We can take comfort, then, from the constant message of the Gospels that despite the state of the world itself and of we, the people who inhabit it, still the Lord came to call us and to save us, to extend his limitless mercy to us. And on the Cross, this is precisely what He did – that unique act of Divine Love which extends throughout all of human history and transforms it into salvation history.
So what are we to make of the Lord’s thoughts on the state of the world?
His desire in ascending Golgotha was explicitly made – “When I am lifted up from the earth, I shall draw all men to Myself” (Jn.12:32). Perhaps the problem is that for us, the world gets in the way of this union taking place to the extent to which the Lord desires it.
‘The world’ can mean many things; power, prestige, reputation, riches, material goods, and even life itself. But if we are to be properly united to the Lord, then the admonition from the top of this page should be sounding in our ears; the Lord is the greatest treasure and nothing else compares to Him, nor should anything get in the way of our relationship with Him.
Throughout the history of the Church, this simple message has been lived out in the lives of the Saints. The Apostles happily gave their lives to be true to the Lord – both in the sense of travelling and proclaiming Him to all who would listen, and also in the literal sense. So it was with the Saints who came after them, right down to the present day. Saint Teresa of Calcutta, for example, had nothing in a material sense – and yet, she had everything. In her freedom from material goods, she became free to depend entirely on the Lord and His providence. That freedom also enabled her to seek and to find Christ in the faces of those who were equally poor.
Not all of us are called to such a radical poverty, certainly – but as disciples of the Lord, we are all called to heed His words on placing Him before all else. This exhortation goes back to the Ten Commandments, particularly the first – “I am the Lord your God; you shall have no other Gods except Me” (Ex.20:3). It also finds an echo in the Fourth Joyful Mystery of the Rosary when, finding the young Jesus in the Temple, His Mother asks why He has caused this anxiety – He responds that “I must be busy with My Father’s affairs” (Lk.2:49).

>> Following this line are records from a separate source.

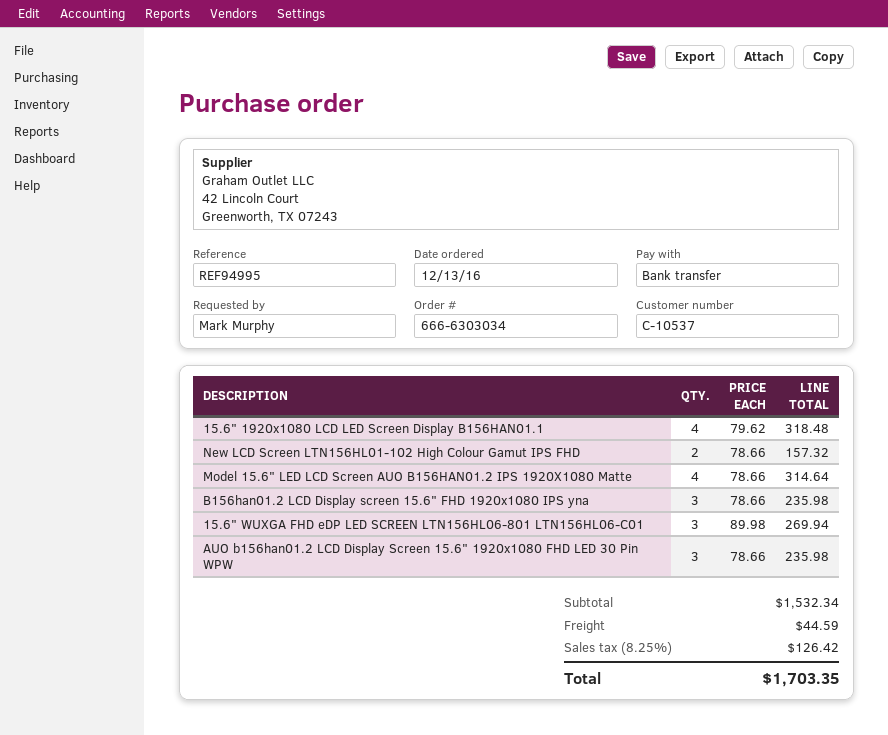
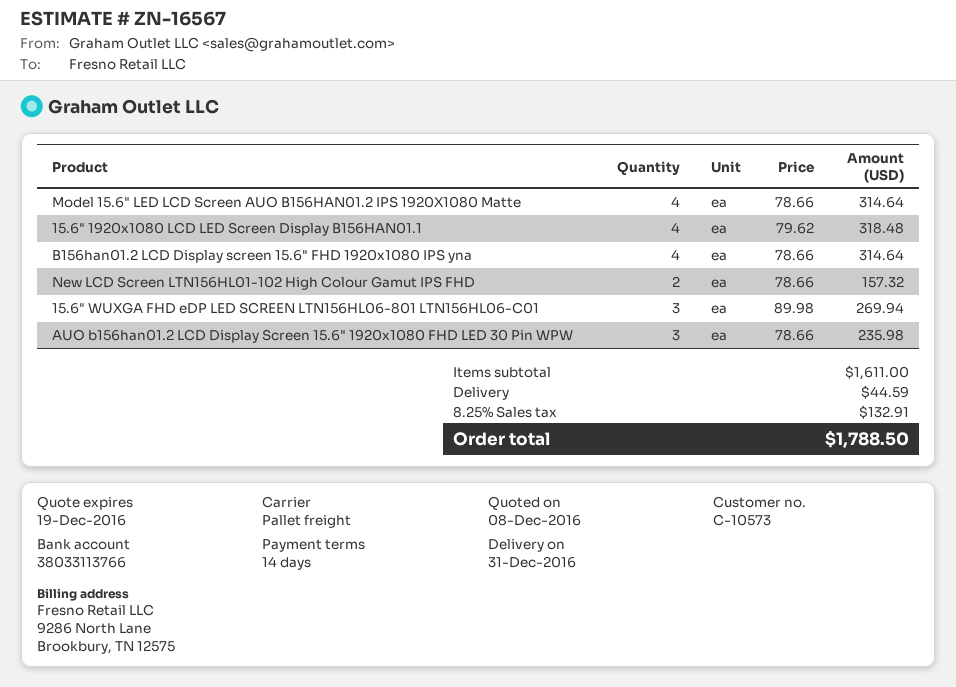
customer number: C-10537 -> C-10573
B156han01.2 LCD Display screen 15.6" FHD 1920x1080 IPS yna: 3 x 78.66 = 235.98 -> 4 x 78.66 = 314.64
subtotal: 1532.34 -> 1611.00
tax: 8.25% = 126.42 -> 8.25% = 132.91
total: 1703.35 -> 1788.50

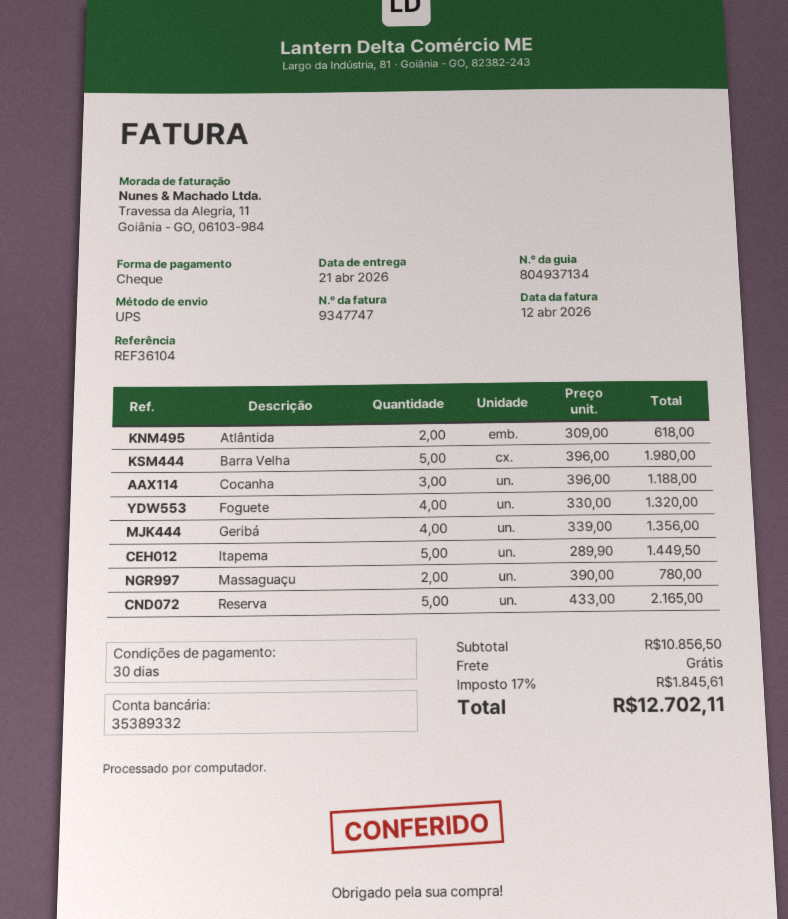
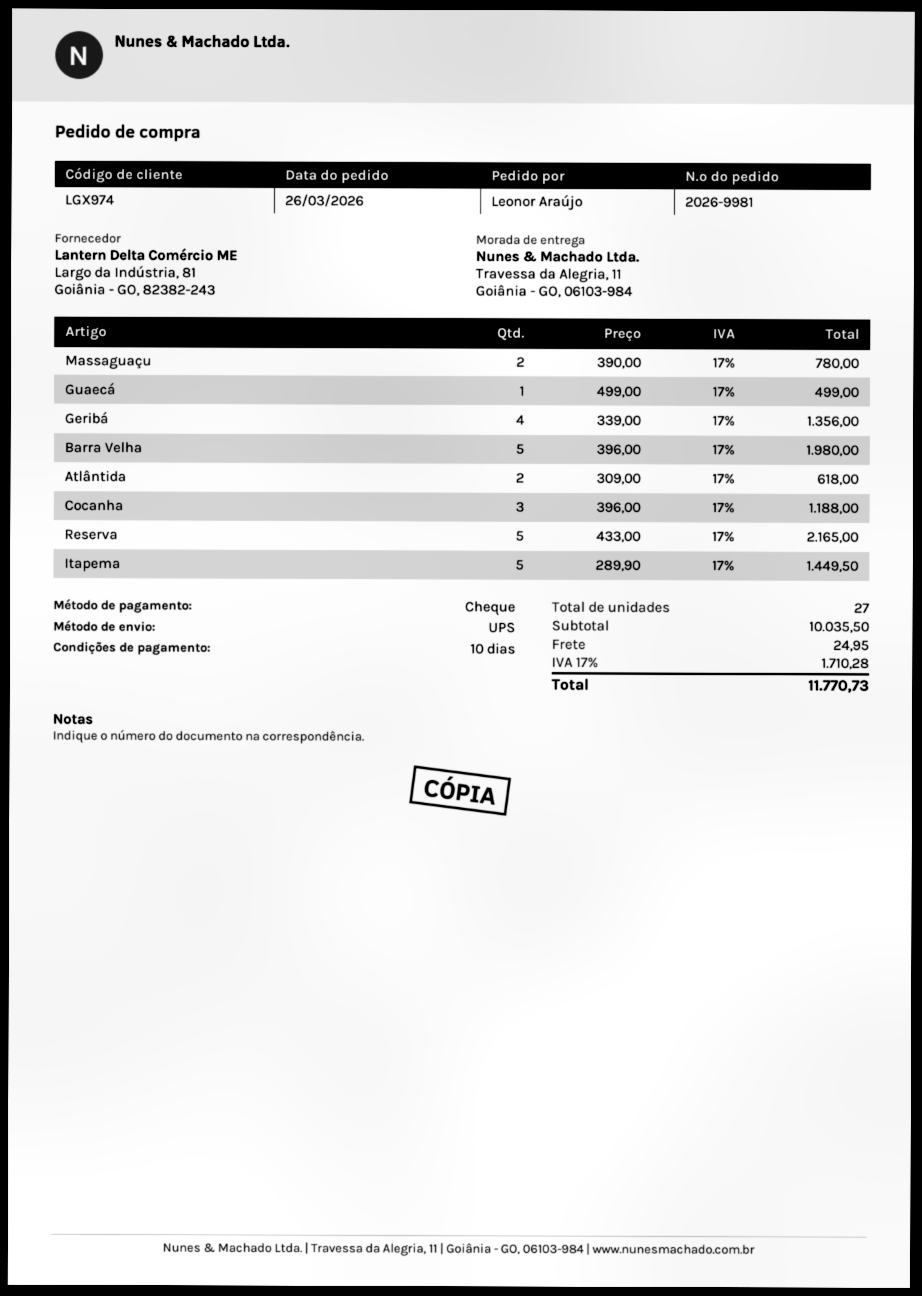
payment terms: 30 days -> 10 days
Foguete: 4 x 330.00 = 1320.00 -> none
Guaecá: none -> 1 x 499.00 = 499.00
subtotal: 10856.50 -> 10035.50
shipping: 0.00 -> 24.95
tax: 17% = 1845.61 -> 17% = 1710.28
total: 12702.11 -> 11770.73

While all of this may sound easy, our experience is often quite the opposite – it can be exceedingly difficult to always keep the Lord as our first priority in all things and at all times. Waking early on a Sunday morning, for example, we may be tempted to stay in bed an extra hour instead of going to Mass; or we might prefer to spend a little more money on some luxury item rather than giving to those in need; or when others think poorly of us for some reason, our first response might be to defend our reputation; or we may put off till later that prayer of thanks we know we should offer the Lord for some grace He has given us. There are so many ways in which ‘things’ can get in the way of our relationship with the Lord.
Our task, then, as His disciples, is to do everything in our power to keep Him always to the fore, always our first priority.
Reading the lives of any of the Saints will offer particular suggestions on specific ways of achieving this, for every one of the Saints also had to find this way through their own lives. And in being recognised as models of sanctity by the Church, it would seem they were ultimately successful in doing so, even though the path may have been arduous at times.
Perhaps the first step in this process, for all of us, is to recognise our tendency to become attached to all those things which are obstacles to our union with the Lord – each of us will have particular obstacles of one sort or another. What we can be sure of, thankfully, is that whatever obstacles are in our way, the Lord will grant us all the grace we need both to seek and to find Him.
In this lifelong journey, we have the prayerful assistance of all the Saints who have made their personal journey before us, overcoming the obstacles in their own lives. And above all, we have the intercession of the holy Mother of the Lord, our first Model in the faith, She who is the perfect road leading to Her Divine Son, and who desires that all of us reach Him.